### Your instructions
From the line that contains "text: 申报条件 ->" to the end of the entries, copy each line exactly, though the pictures stay out.
--------
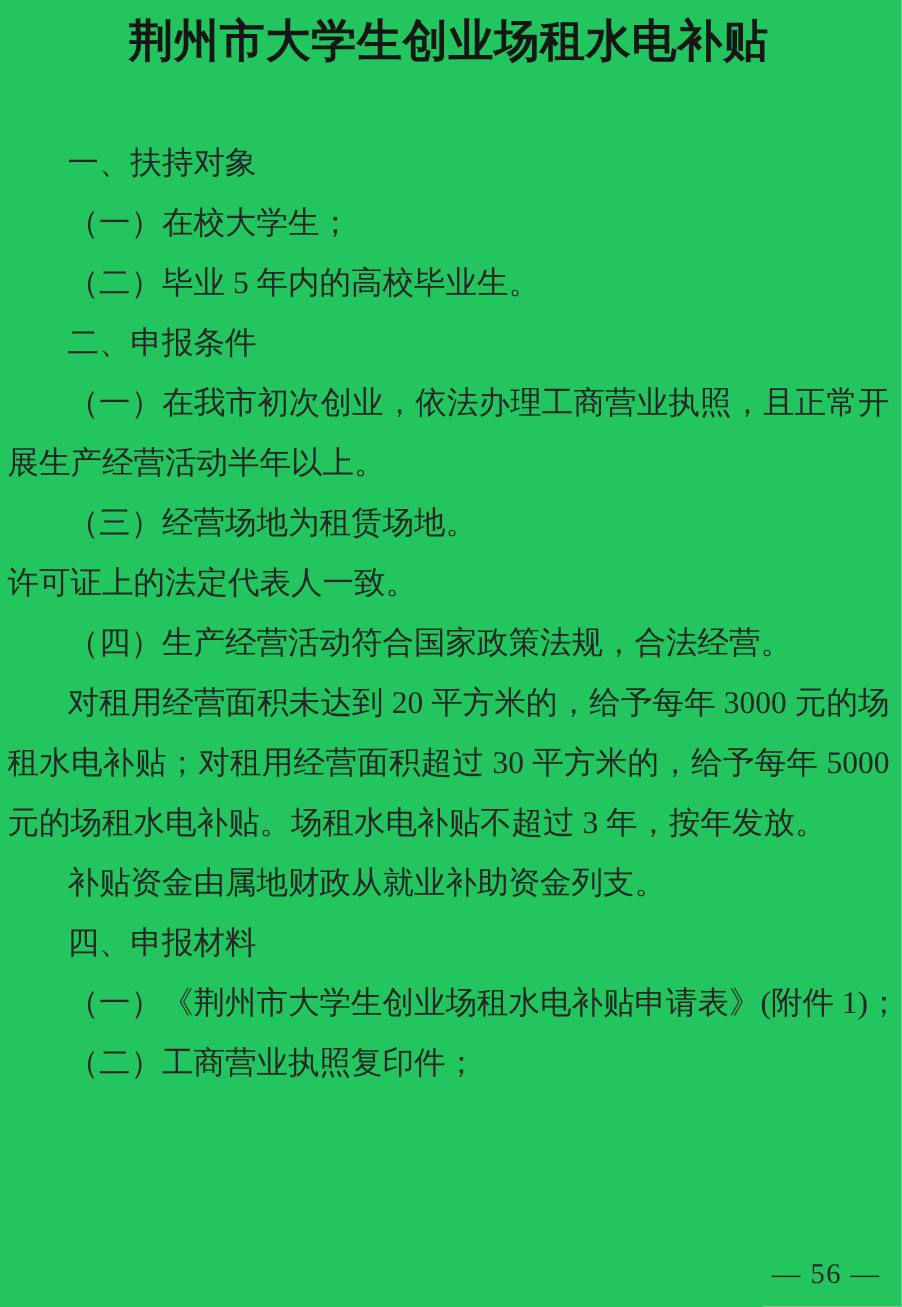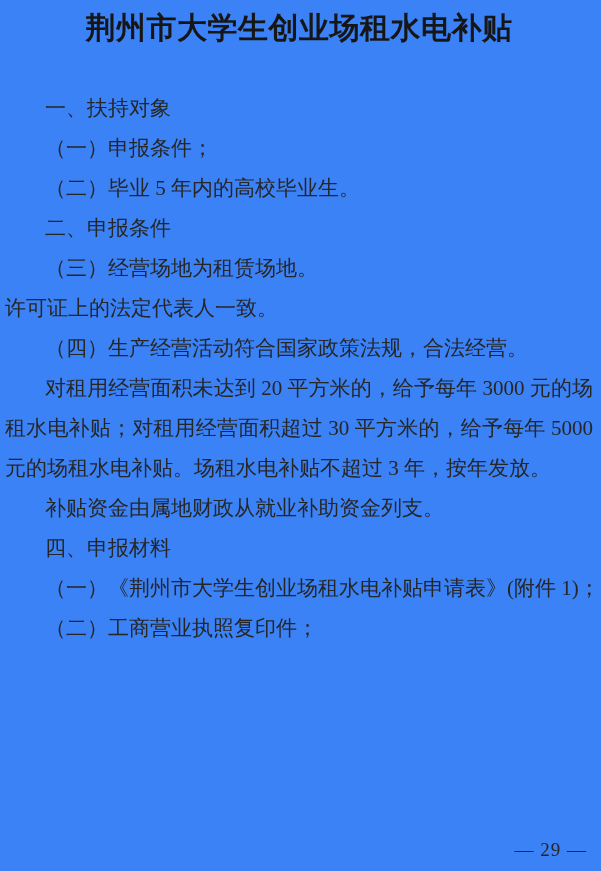"荆州市大学生创业场租水电补贴" .page { background: #3b82f6 -> #22c55e }
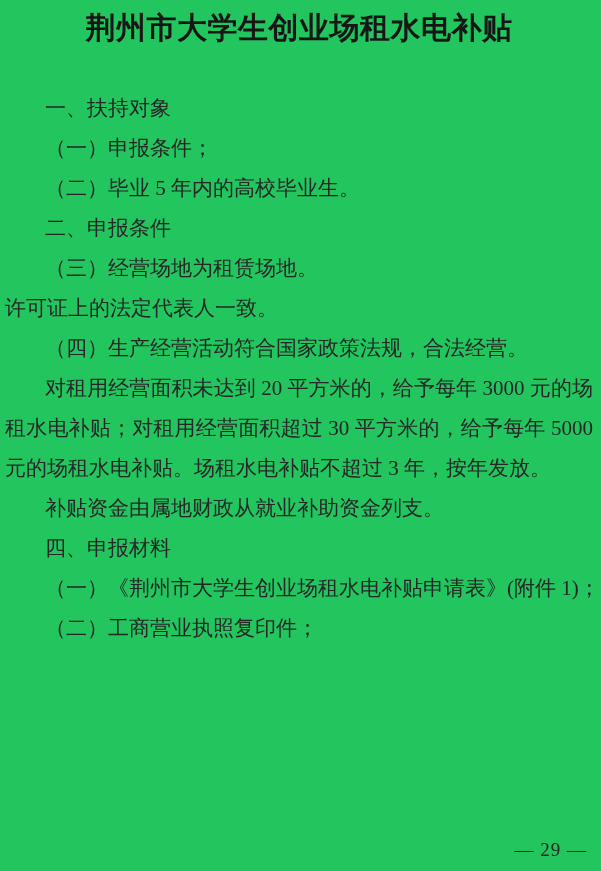"（一）申报条件；" div.line { text: 申报条件 -> 在校大学生 }
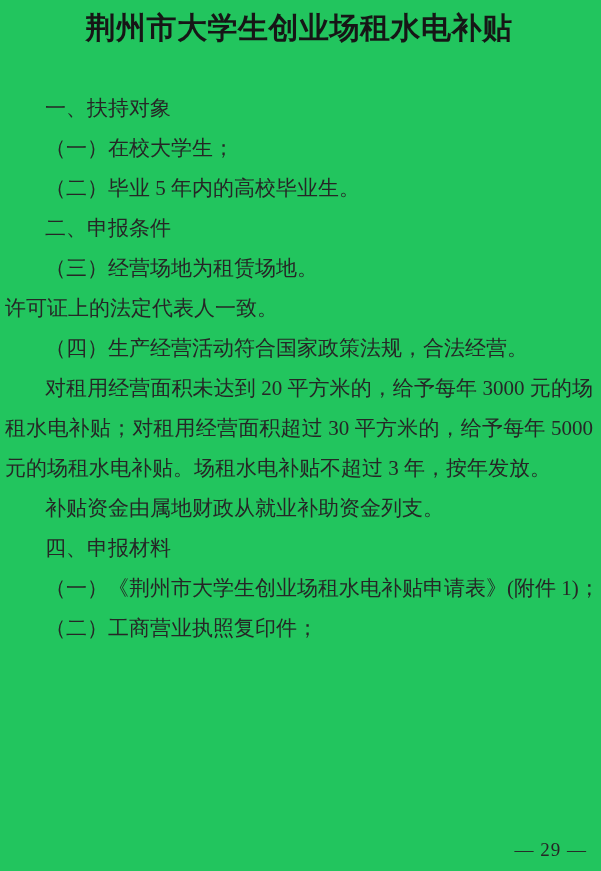"（一）在我市初次创业，依法办理工商营业执照，且正常开" div.line { html: none -> <div>（一）在我市初次创业，依法办理工商营业执照，且正常开</div> }
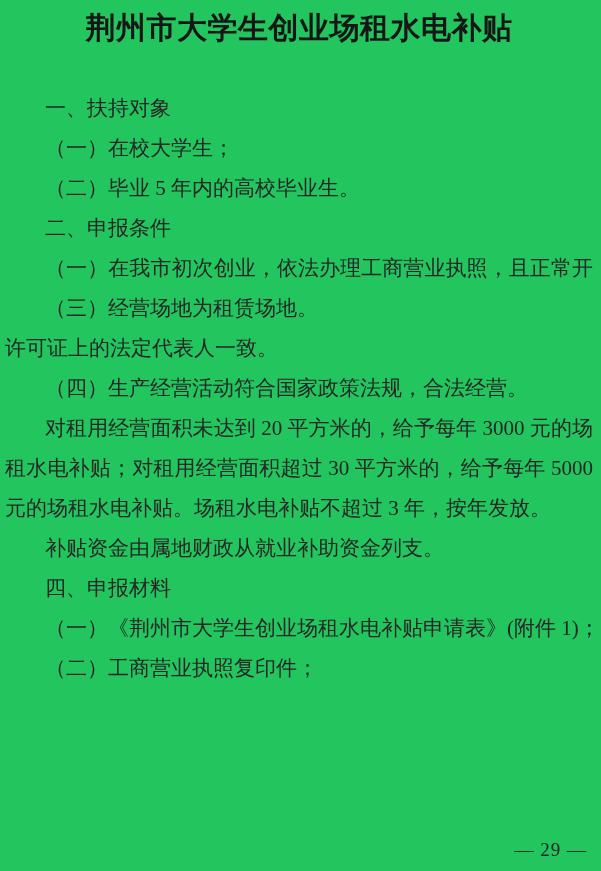"展生产经营活动半年以上。" div.line { html: none -> <div>展生产经营活动半年以上。</div> }
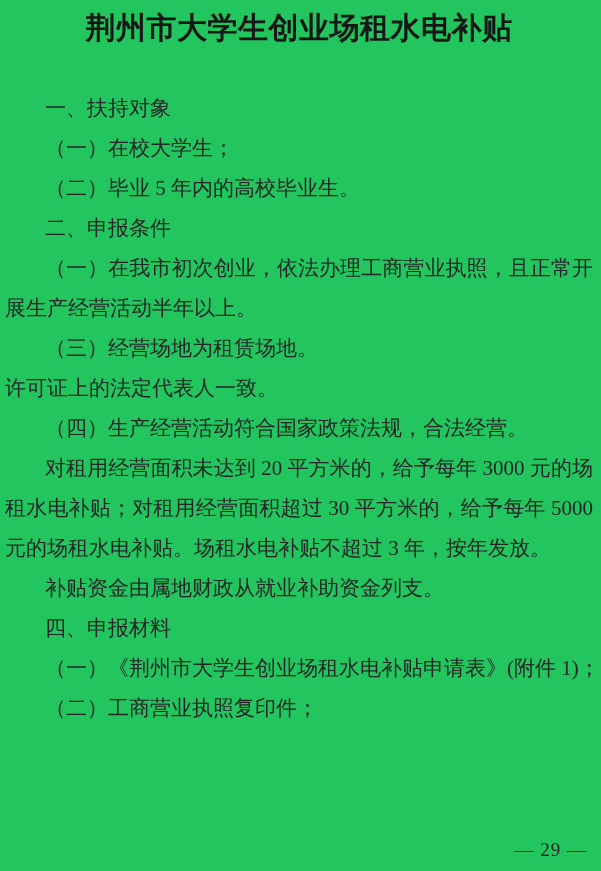"— 29 —" div.page-number { text: 29 -> 56 }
--------
### Response area
"（一）申报条件；" div.line { text: 申报条件 -> 在校大学生 }
"（一）在我市初次创业，依法办理工商营业执照，且正常开" div.line { html: none -> <div>（一）在我市初次创业，依法办理工商营业执照，且正常开</div> }
"展生产经营活动半年以上。" div.line { html: none -> <div>展生产经营活动半年以上。</div> }
"— 29 —" div.page-number { text: 29 -> 56 }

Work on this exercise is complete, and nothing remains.